SUPPLIED ENTRIES below:

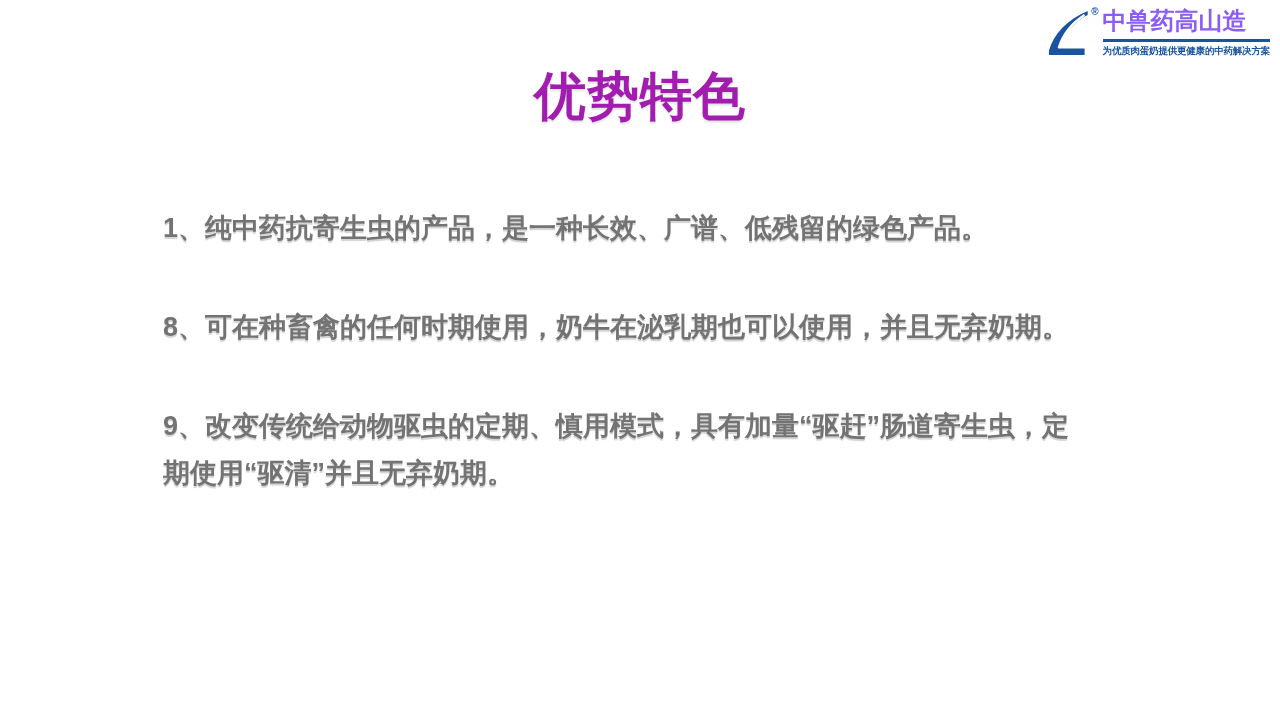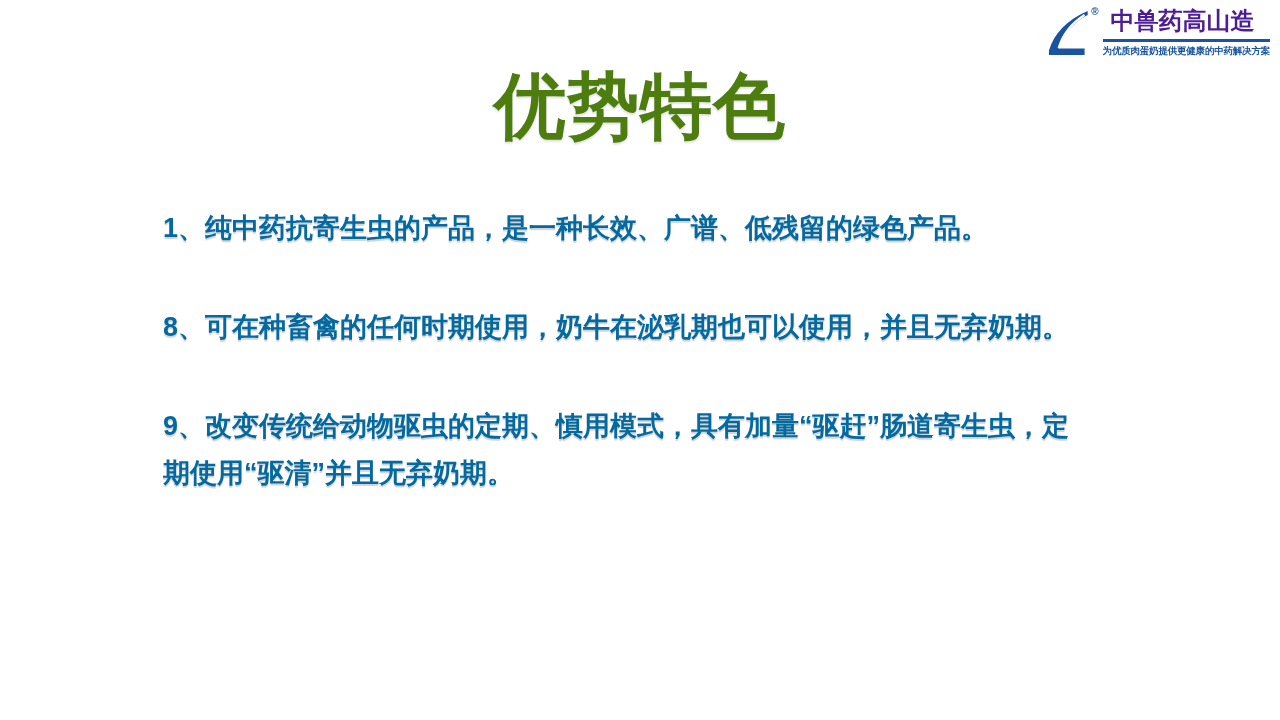--- a/index.html
+++ b/index.html
@@ -41,11 +41,11 @@
   .logo-text { display: flex; flex-direction: column; }
   .brand-row {
     display: flex;
-    justify-content: center;
+    justify-content: flex-start;
     width: 160px;
     font-size: 24px;
     font-weight: 900;
-    color: #4c1d95;
+    color: #8b5cf6;
     line-height: 1.35;
     white-space: nowrap;
   }

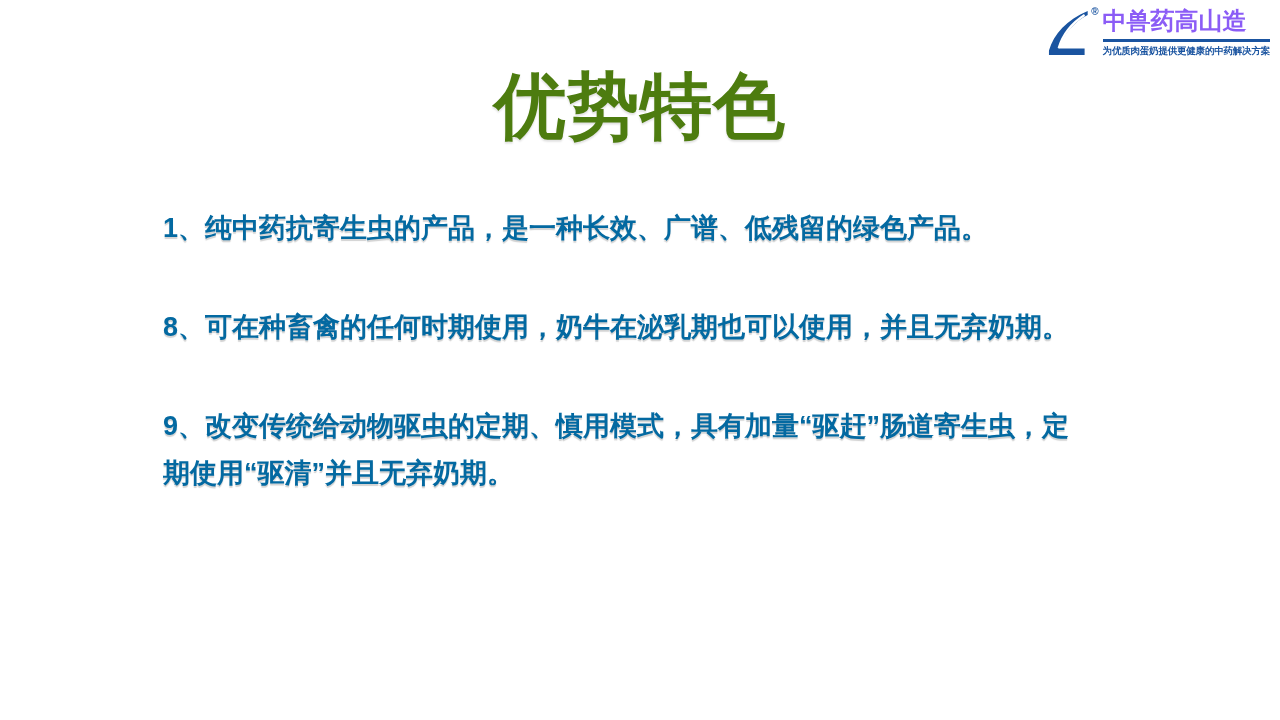--- a/index.html
+++ b/index.html
@@ -72,10 +72,10 @@
     width: 100%;
     margin: 0;
     text-align: center;
-    font-size: 72px;
+    font-size: 52px;
     line-height: 1;
     font-weight: 900;
-    color: #4d7c0f;
+    color: #a21caf;
     letter-spacing: 1px;
     text-shadow: 0 2px 2px rgba(0,0,0,0.12);
   }

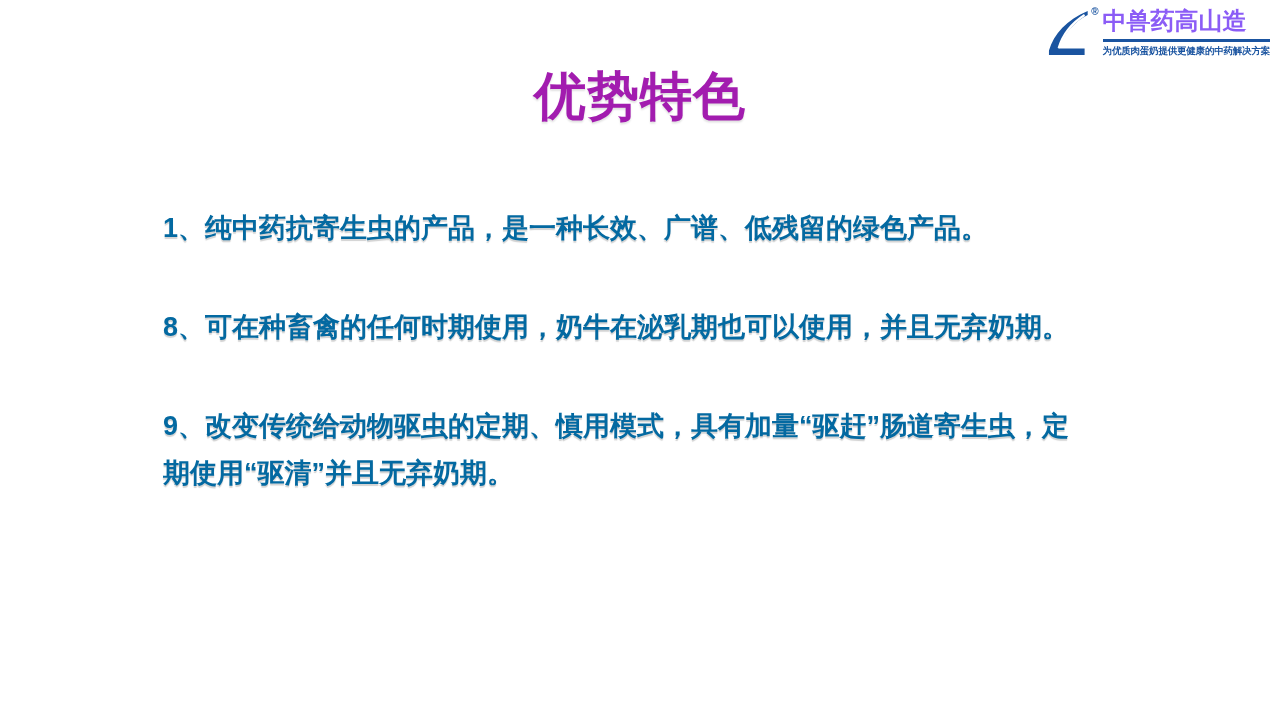--- a/index.html
+++ b/index.html
@@ -86,7 +86,7 @@
     left: 163px;
     top: 205px;
     width: 980px;
-    color: #0369a1;
+    color: #737373;
     font-size: 27px;
     font-weight: bold;
   }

End of SUPPLIED ENTRIES.

> AIM OF THE EXERCISE: Skipping any pictures, copy the line that holds "text-align: center;" and each line after it through the last line of the records, unchanged, and no other lines.

> RESULT:
     text-align: center;
-    font-size: 72px;
+    font-size: 52px;
     line-height: 1;
     font-weight: 900;
-    color: #4d7c0f;
+    color: #a21caf;
     letter-spacing: 1px;
     text-shadow: 0 2px 2px rgba(0,0,0,0.12);
   }

--- a/index.html
+++ b/index.html
@@ -86,7 +86,7 @@
     left: 163px;
     top: 205px;
     width: 980px;
-    color: #0369a1;
+    color: #737373;
     font-size: 27px;
     font-weight: bold;
   }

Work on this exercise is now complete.